→ Prompt
Go to the line containing "3 x Spider Killer" in the records below. Repeat it and the lines after it exactly, all the way to the end.

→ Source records
┏━━
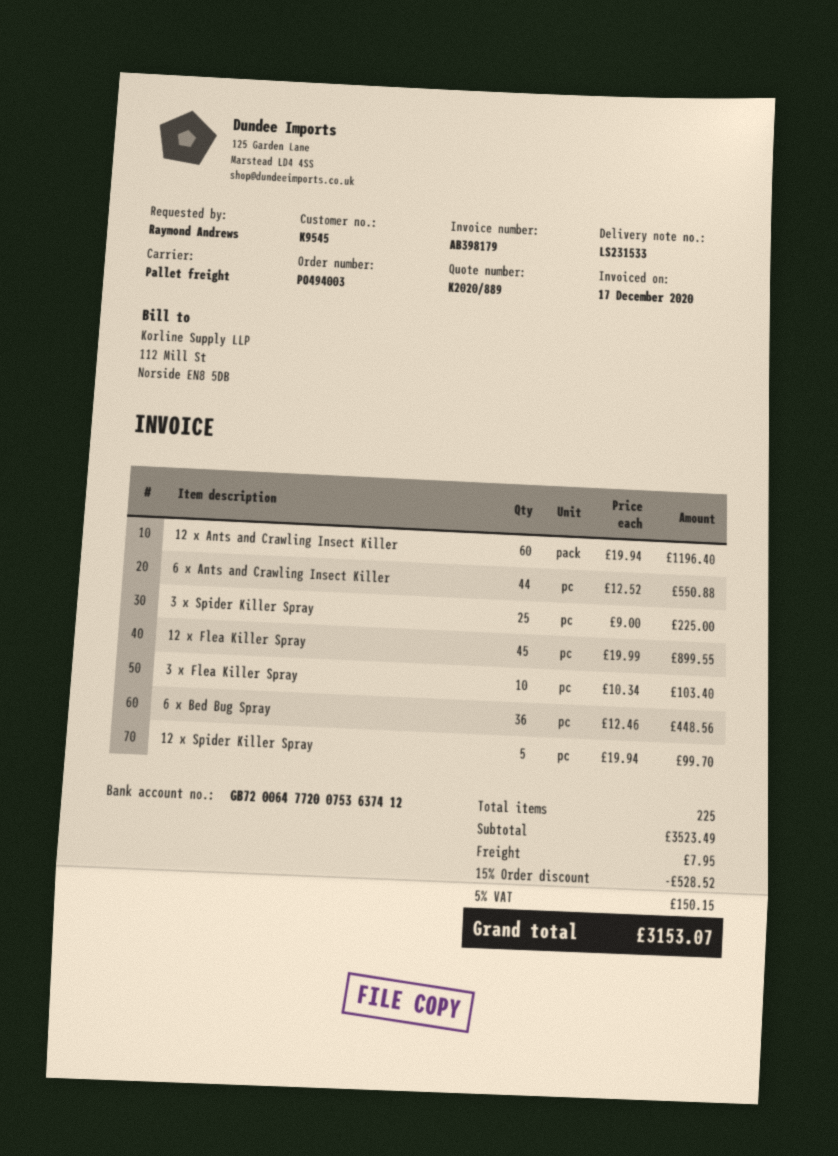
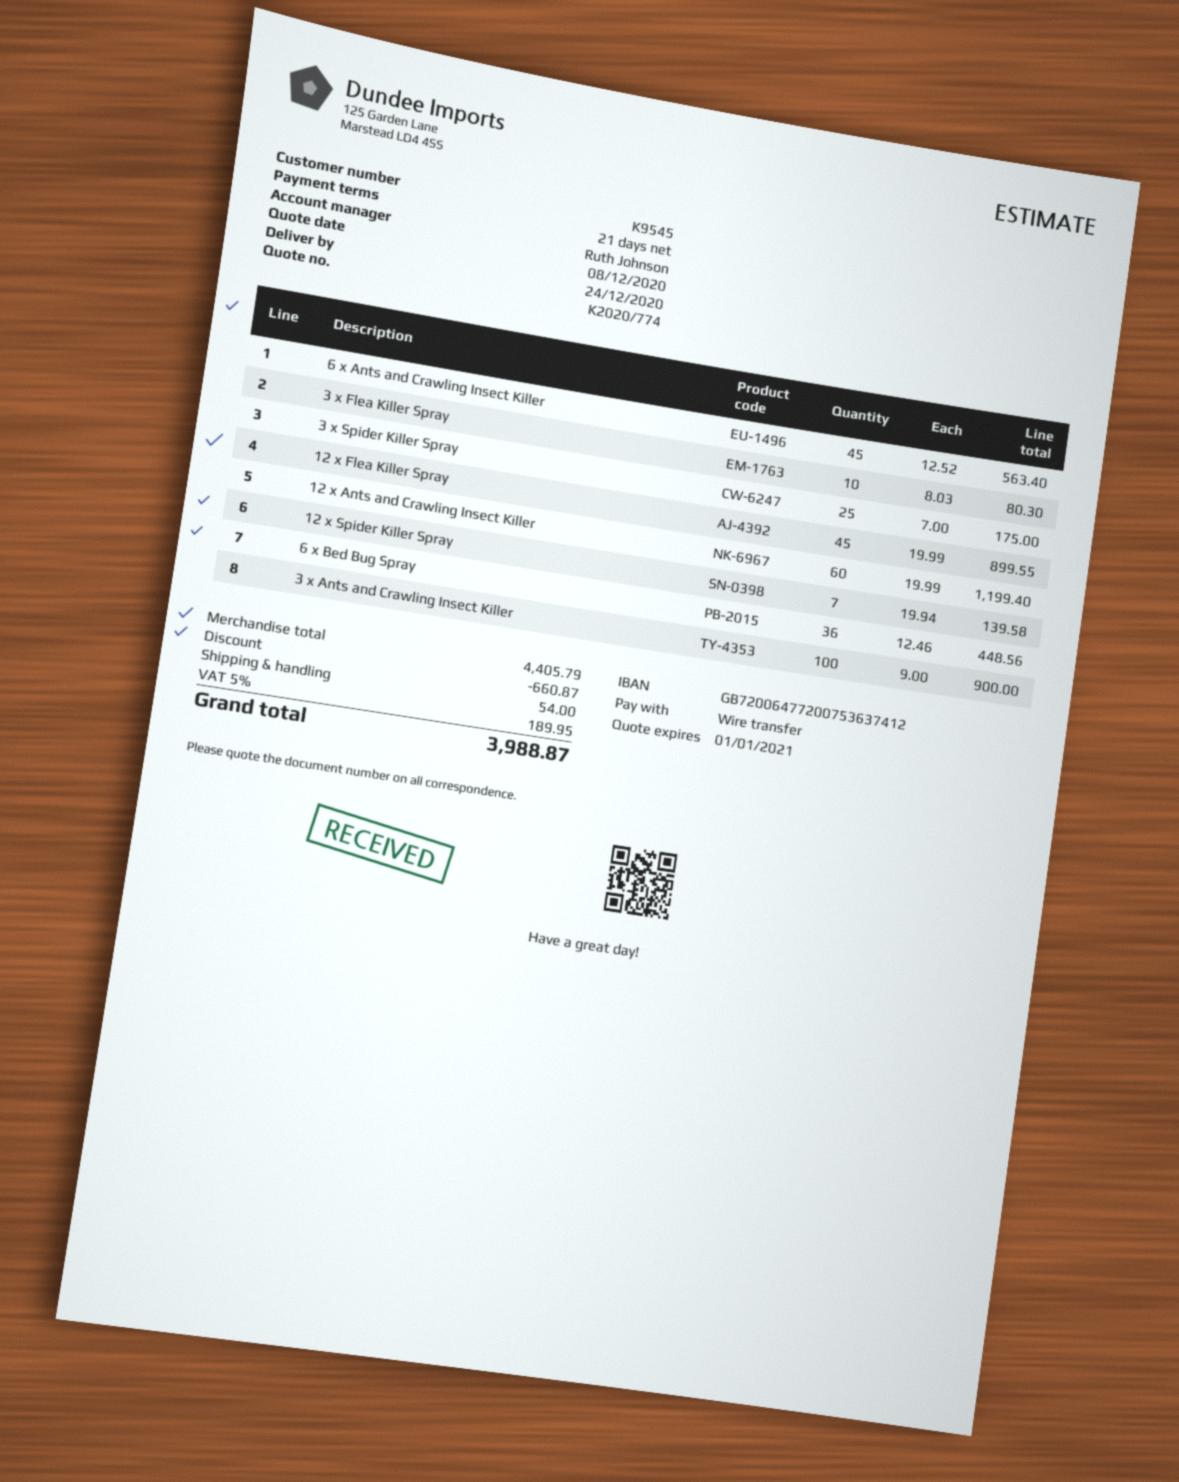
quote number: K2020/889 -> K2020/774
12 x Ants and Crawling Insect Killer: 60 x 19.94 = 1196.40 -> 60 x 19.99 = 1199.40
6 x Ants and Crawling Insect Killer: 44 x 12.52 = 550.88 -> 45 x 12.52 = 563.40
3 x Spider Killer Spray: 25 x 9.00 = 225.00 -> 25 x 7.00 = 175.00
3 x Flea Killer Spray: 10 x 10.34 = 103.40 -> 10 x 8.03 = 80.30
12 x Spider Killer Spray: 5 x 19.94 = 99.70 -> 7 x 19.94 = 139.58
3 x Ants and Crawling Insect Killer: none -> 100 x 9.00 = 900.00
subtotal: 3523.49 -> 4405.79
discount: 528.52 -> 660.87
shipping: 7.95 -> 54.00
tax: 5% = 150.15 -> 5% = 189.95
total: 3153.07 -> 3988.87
┗━━
→ Written answer
3 x Spider Killer Spray: 25 x 9.00 = 225.00 -> 25 x 7.00 = 175.00
3 x Flea Killer Spray: 10 x 10.34 = 103.40 -> 10 x 8.03 = 80.30
12 x Spider Killer Spray: 5 x 19.94 = 99.70 -> 7 x 19.94 = 139.58
3 x Ants and Crawling Insect Killer: none -> 100 x 9.00 = 900.00
subtotal: 3523.49 -> 4405.79
discount: 528.52 -> 660.87
shipping: 7.95 -> 54.00
tax: 5% = 150.15 -> 5% = 189.95
total: 3153.07 -> 3988.87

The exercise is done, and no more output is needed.